|3|

279 34 88
                                    

Louis Agreste

Babam ile eve gelmiştik. Oldukça yorgun, üzgün ve dalgındım. Her ceset gömdüğümüzde böyle oluyordum.

Can gerçekten bu kadar ucuz mu?

Doğuyorsun, büyüyorsun sonra adamın biri seni öldürüyor falan.

Üzücü...

Bir de mental sağlığımı düşününce hâlâ nasıl delirmediğimi sorguluyorum.

Belki de annem babamı bu yüzden terk etmiştir, ha?

Ama o da bir suçluyu suçluyla aldattı.

Tanrım... Hayattaki en büyük şanssızlığım bu.

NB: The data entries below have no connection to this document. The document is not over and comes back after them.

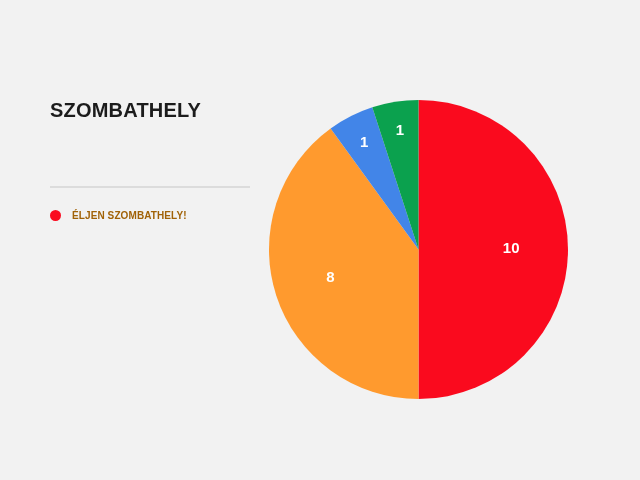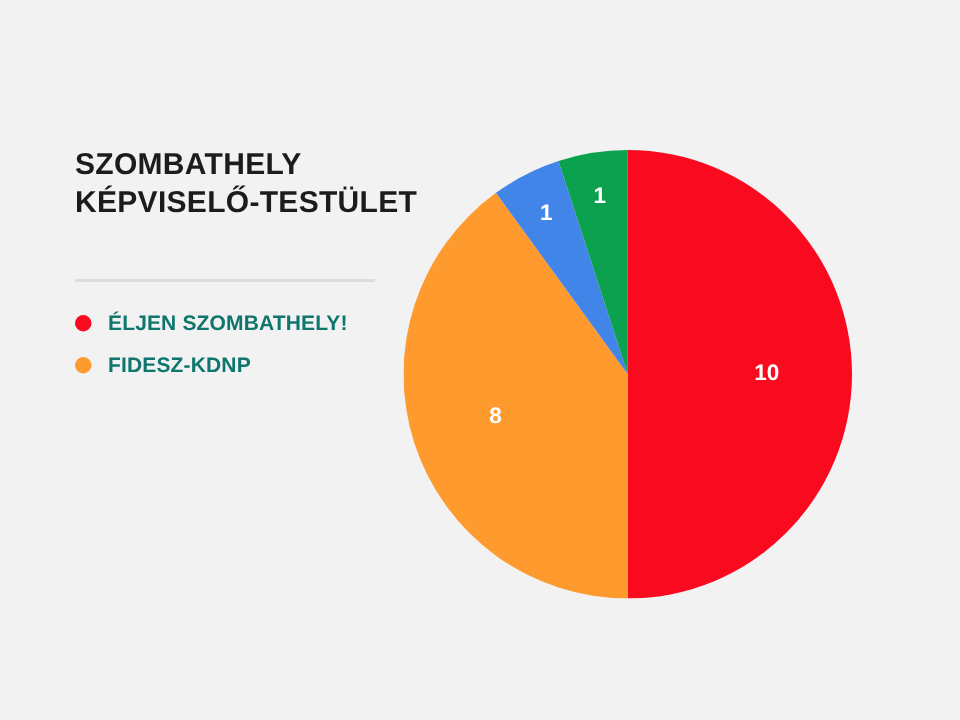--- a/index.html
+++ b/index.html
@@ -105,7 +105,6 @@
 
   <div id="chart-title">
     <span class="tline">SZOMBATHELY</span>
-    <span class="tline">KÉPVISELŐ-TESTÜLET</span>
   </div>
 
   <div id="legend-divider"></div>

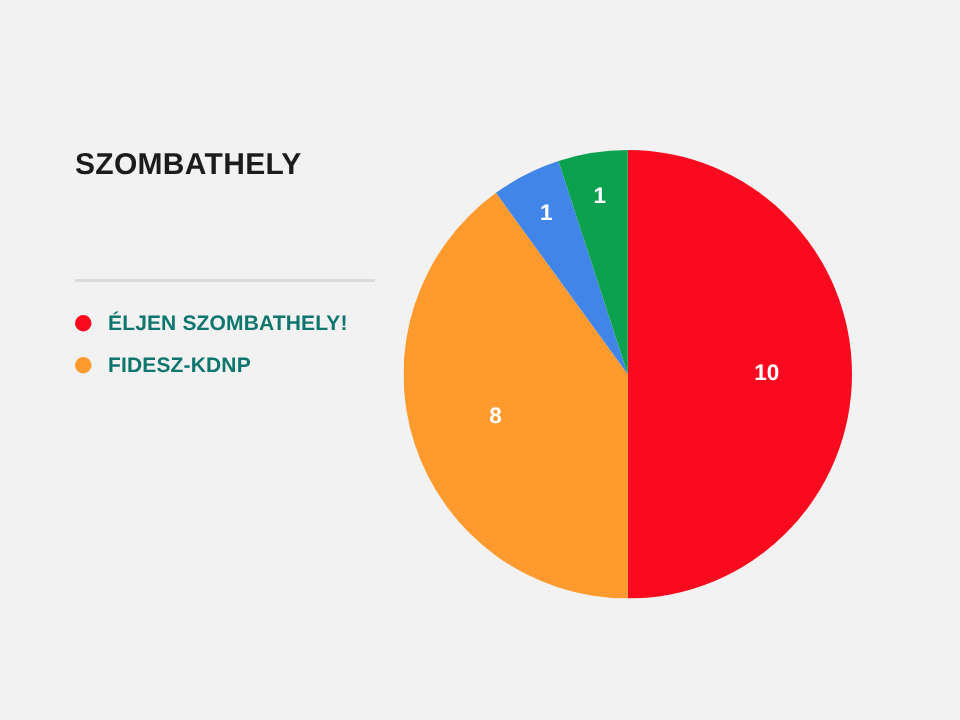--- a/index.html
+++ b/index.html
@@ -69,9 +69,9 @@
     margin-right: 11px;
   }
   .legend-label {
-    font-size: 14px;
+    font-size: 10px;
     font-weight: bold;
-    color: #0f766e;
+    color: #a16207;
     letter-spacing: 0.1px;
     white-space: nowrap;
   }

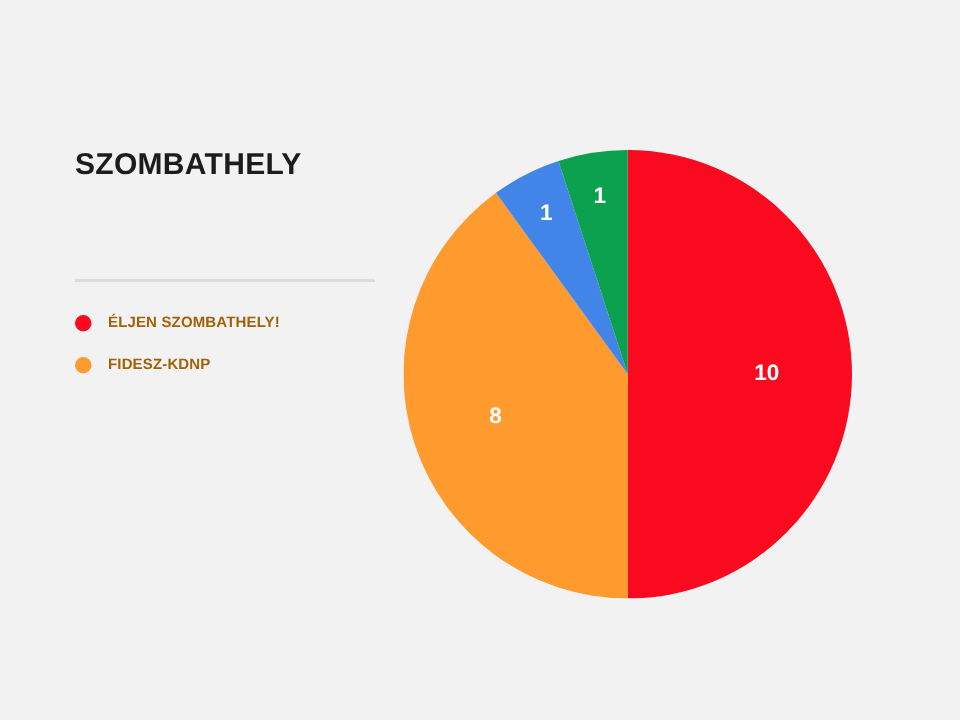--- a/index.html
+++ b/index.html
@@ -114,10 +114,6 @@
       <span class="legend-swatch" style="background: rgb(250, 10, 30);"></span>
       <span class="legend-label">ÉLJEN SZOMBATHELY!</span>
     </div>
-    <div class="legend-item">
-      <span class="legend-swatch" style="background: rgb(255, 154, 46);"></span>
-      <span class="legend-label">FIDESZ-KDNP</span>
-    </div>
   </div>
 
   <div id="pie-wrap">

Bir Agreste olmak.

Klasik sözüm: Keşke Norveç'te bir dağ olsaydım.

"Louis?"

Babamın bana seslenmesiyle kendime geldim.

"İyi misin?"

Sence?!

Yüzüme sahte bir gülümseme ekledim.

"İyiyim."

Eğer iyi olmadığımı söyleseydim her zamanki şeyleri diyecekti.

'Ne demek iyi değilim?! Bu senin ilk kez yaptığın veya gördüğün bir şey değil. Alışmış olman gerekiyor.'

İşte aynen böyle derdi.

Ama ben alışamadım, ki bu alışılacak bir şey değil.

Ben seninle annem gibi katil olmayacağım, baba...

"Louis?! Sen iyi olduğuna emin misin?"

"Evet."dedim ve sahte gülümsememi genişlettim.

Bu benim mutluluk maskem, sahte bir gülümseme...

"Peki..."

Odama gittim, kapıyı kilitleyip kendimi yatağa attım ve hıçkırıklarla ağlamaya başladım.

İstemiyorum, ben böyle bir hayat yaşamak istemiyorum...

Adrien Agreste

Louis odasına gittikten sonra ben de mutfağa gittim ve dolaptan bir şişe içki aldıktan sonra bahçeye doğru gittim ve şişeyi açıp içmeye başladım.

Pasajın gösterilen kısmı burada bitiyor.